[Opening INPUT section]
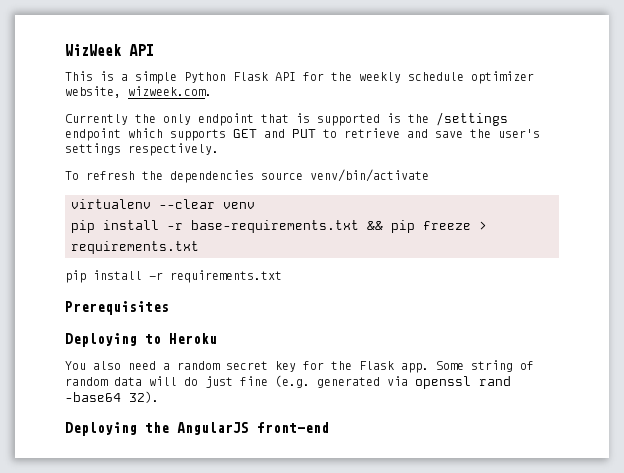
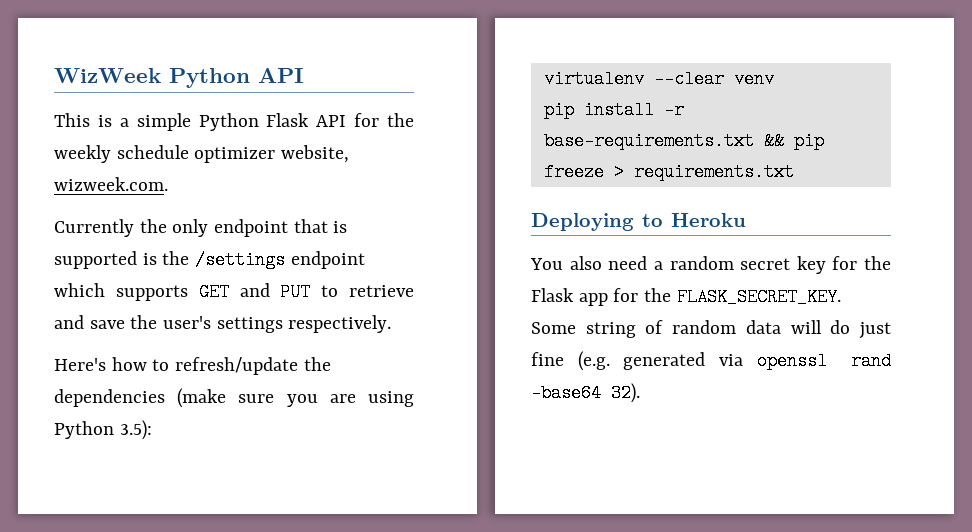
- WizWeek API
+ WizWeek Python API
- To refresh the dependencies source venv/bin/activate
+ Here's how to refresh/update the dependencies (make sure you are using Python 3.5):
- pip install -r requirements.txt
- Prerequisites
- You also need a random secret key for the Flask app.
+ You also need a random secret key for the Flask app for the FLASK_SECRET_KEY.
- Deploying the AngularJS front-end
[Closing INPUT section]
[Opening INPUT section]
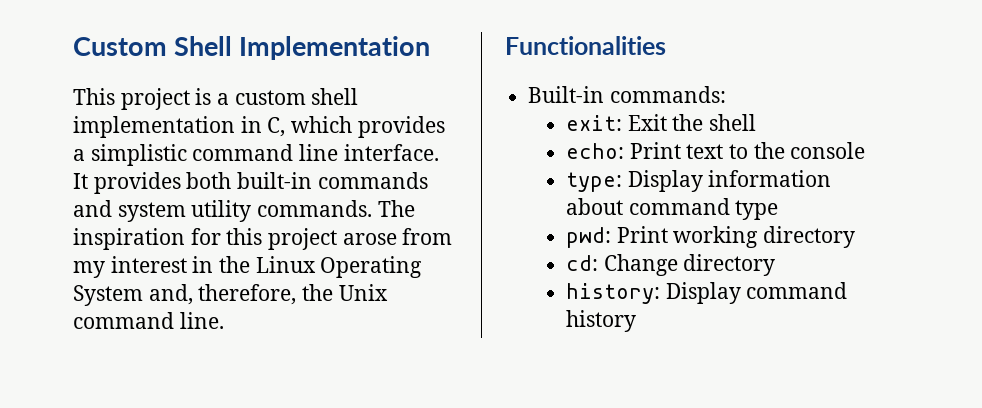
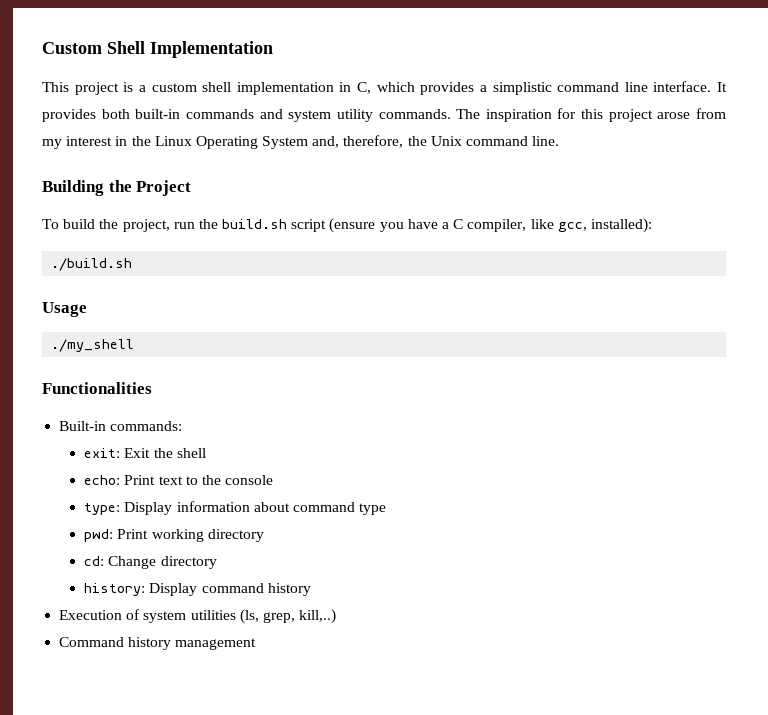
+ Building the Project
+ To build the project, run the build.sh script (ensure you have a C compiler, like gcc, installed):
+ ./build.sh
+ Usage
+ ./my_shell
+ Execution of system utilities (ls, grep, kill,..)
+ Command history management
[Closing INPUT section]
[Opening INPUT section]
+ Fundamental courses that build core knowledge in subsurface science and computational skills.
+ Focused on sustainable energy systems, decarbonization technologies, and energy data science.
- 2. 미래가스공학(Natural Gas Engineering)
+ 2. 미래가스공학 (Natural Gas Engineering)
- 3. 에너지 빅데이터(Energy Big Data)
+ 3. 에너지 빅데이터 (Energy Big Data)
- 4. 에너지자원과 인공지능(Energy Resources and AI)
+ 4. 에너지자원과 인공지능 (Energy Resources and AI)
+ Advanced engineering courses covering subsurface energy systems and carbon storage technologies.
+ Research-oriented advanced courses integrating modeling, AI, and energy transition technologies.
[Closing INPUT section]
• TRY IT: Could you filter the entries above for lines holding the string "미래가스공학" and copy them?

• ANSWER BELOW:
- 2. 미래가스공학(Natural Gas Engineering)
+ 2. 미래가스공학 (Natural Gas Engineering)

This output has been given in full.